5 out of 5 stars Sweet Land Of Liberty   December 27, 2007
 1 out of 1 found this review helpful

"When the mystical young Black Elk went to the summit of Harney Peak to see the shape of things, he looked down on the great unifying hoop of peoples," William Least Heat-Moon writes during the Southern leg of his road trip around the United States described in "Blue Highways". "I looked down and saw fragments."

Readers of "Blue Highways" see fragments, too. Fragments of land; Heat-Moon recounting details from his trek across the United States and back again, first from down south, then from up north. Fragments of prose, small chapters being the rule. Fragments of style, him alternating between Walt Whitman and Walter Cronkite in singing the land and then reporting on it. And fragments of people, those he meets and those he finds inside himself, the latter being an array of white and Indian ancestors who collectively make him something of the loyal outsider, expecting the worst in others yet quick to seek and report on their inner light.

"Blue Highways" casts a sometimes sad eye on the American experience, circa 1977, when Heat-Moon made his circuit. Some reviewers here call it dour, and it is in parts, but what struck me about the book again and again was the tensile strength of people Heat-Moon came across throughout the country.

"American history is parking lots," he is told. By staying off the main roads and traveling the byways, Heat-Moon tries to disprove this, and succeeds by discovering and documenting how our history lives on, in old people with surprisingly young ideas, poor people who are unreservedly generous, and a half-deranged hitchhiking evangelist who clues Heat-Moon on a vision of greater happiness through service to others.

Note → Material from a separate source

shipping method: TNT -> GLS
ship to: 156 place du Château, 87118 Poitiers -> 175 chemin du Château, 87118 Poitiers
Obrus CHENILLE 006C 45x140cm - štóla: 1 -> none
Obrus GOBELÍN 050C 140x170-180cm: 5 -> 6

It's only natural there was a gap of five years between the time Heat-Moon made his trip and the book's 1982 publication. The depth of detail offered here, of the ecospheres of everything from a Louisiana bayou to a New Mexican desert, and the rich, individualized histories of so many towns, suggest less a human narrator than a vacuum cleaner of knowledge unless one allows for the fact Heat-Moon buttressed up his initial notes with long supplemental research. But, oh, the majesty of the end result.

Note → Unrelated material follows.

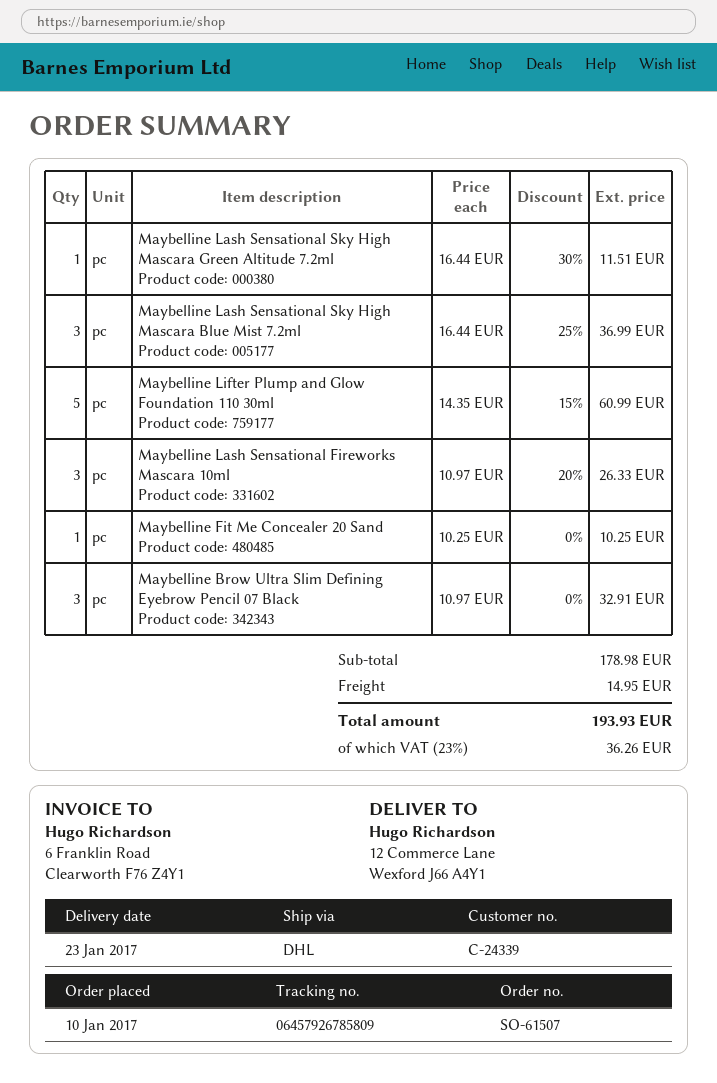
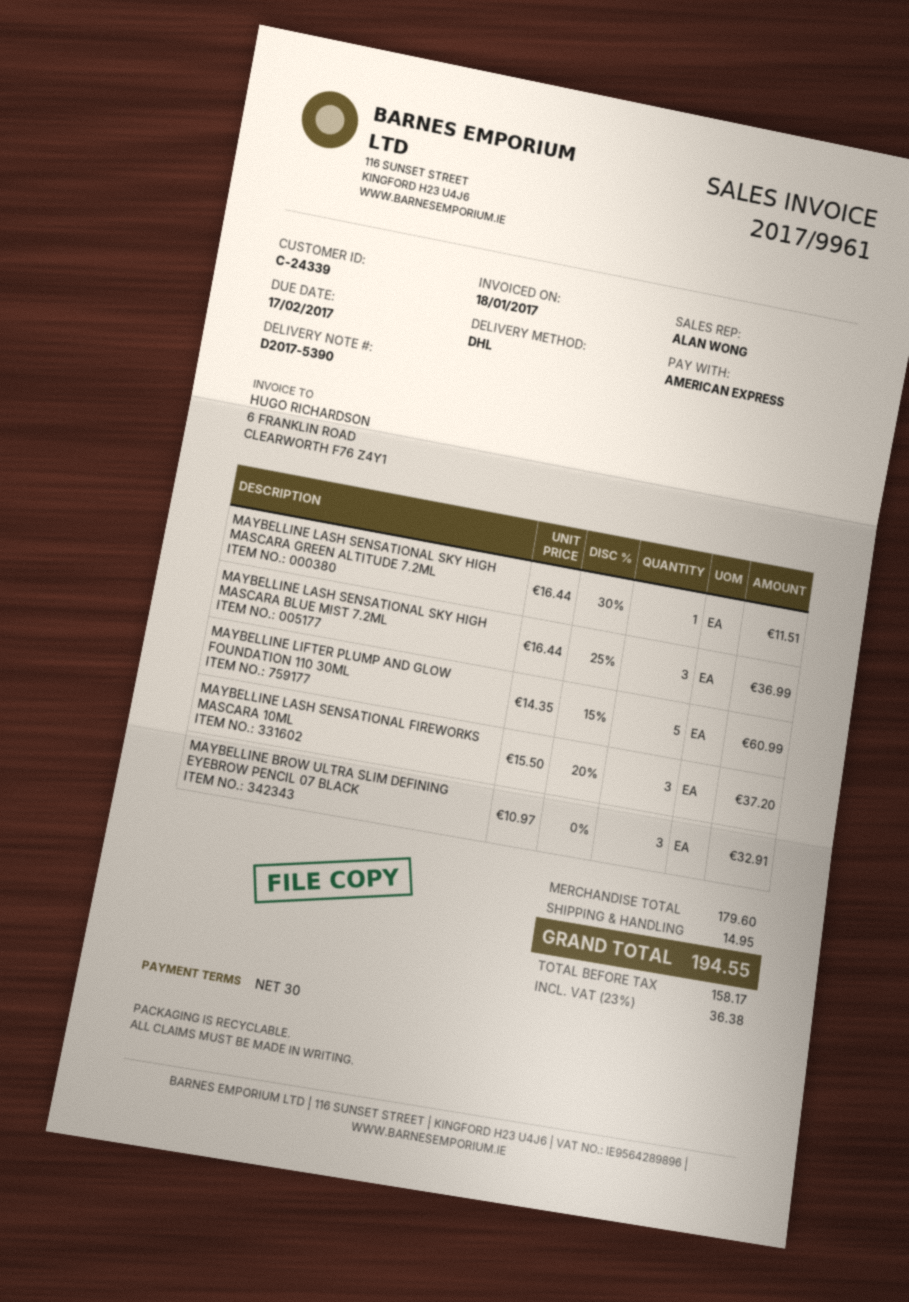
Maybelline Lash Sensational Fireworks Mascara 10ml: 3 x 10.97 - 20% = 26.33 -> 3 x 15.50 - 20% = 37.20
Maybelline Fit Me Concealer 20 Sand: 1 x 10.25 = 10.25 -> none
subtotal: 178.98 -> 179.60
tax: 23% = 36.26 -> 23% = 36.38
total: 193.93 -> 194.55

I really liked the glimpses Heat-Moon gives of himself, unhappily trying to shake off the end of an unstable marriage by pushing himself away from home, coming to doubt time and again the wisdom of his rash action. But, after much soul-searching and a few blind alleys, he comes to find solace in the people he meets.

"Some people sit around and wait for the world to poke them," notes an old Maryland woman. "Well, you have to keep the challenges coming on. Make them up if necessary."

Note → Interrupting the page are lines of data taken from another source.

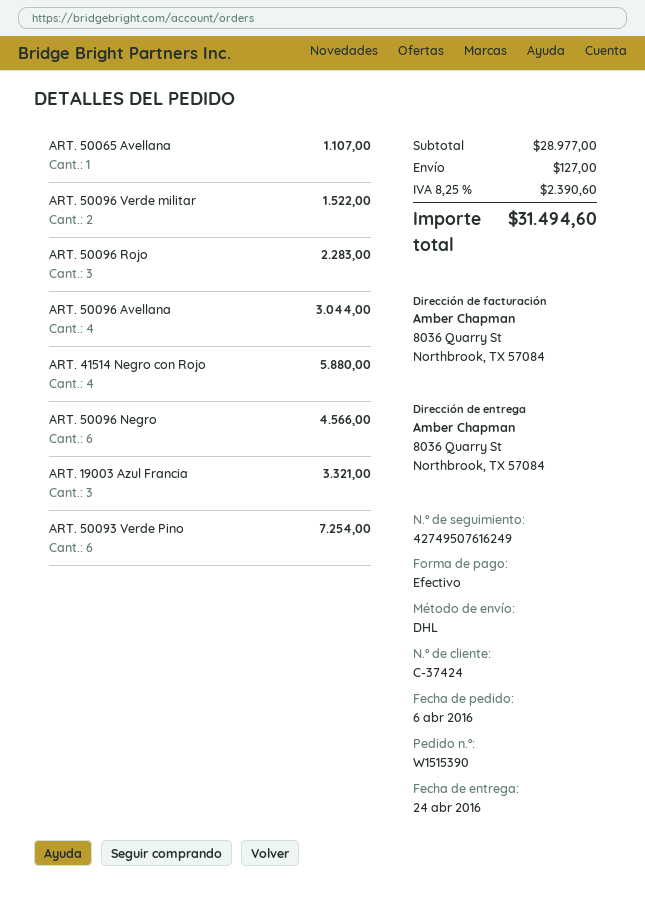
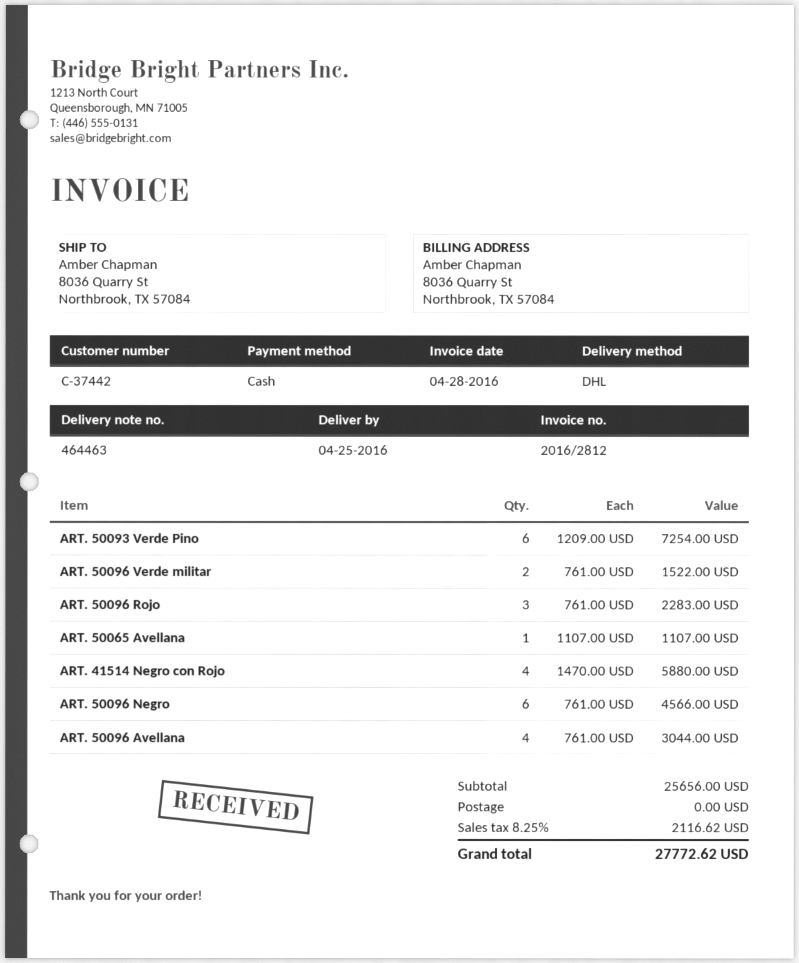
delivery date: 2016-04-24 -> 2016-04-25
customer number: C-37424 -> C-37442
ART. 19003 Azul Francia: 3 for 3321.00 -> none
subtotal: 28977.00 -> 25656.00
shipping: 127.00 -> 0.00
tax: 8.25% = 2390.60 -> 8.25% = 2116.62
total: 31494.60 -> 27772.62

The reader finds something, too, a realization America still can renew the human spirit, by reminding us, in the beauty of her land, the freedom of her ways, and the endurance of her people, that life while not easy offers great things in the littlest moments.

The denseness of Heat-Moon's prose almost demands repeat readings, but the richness and variety of his style amply rewards them. "Blue Highways" is an American journey worth taking again and again.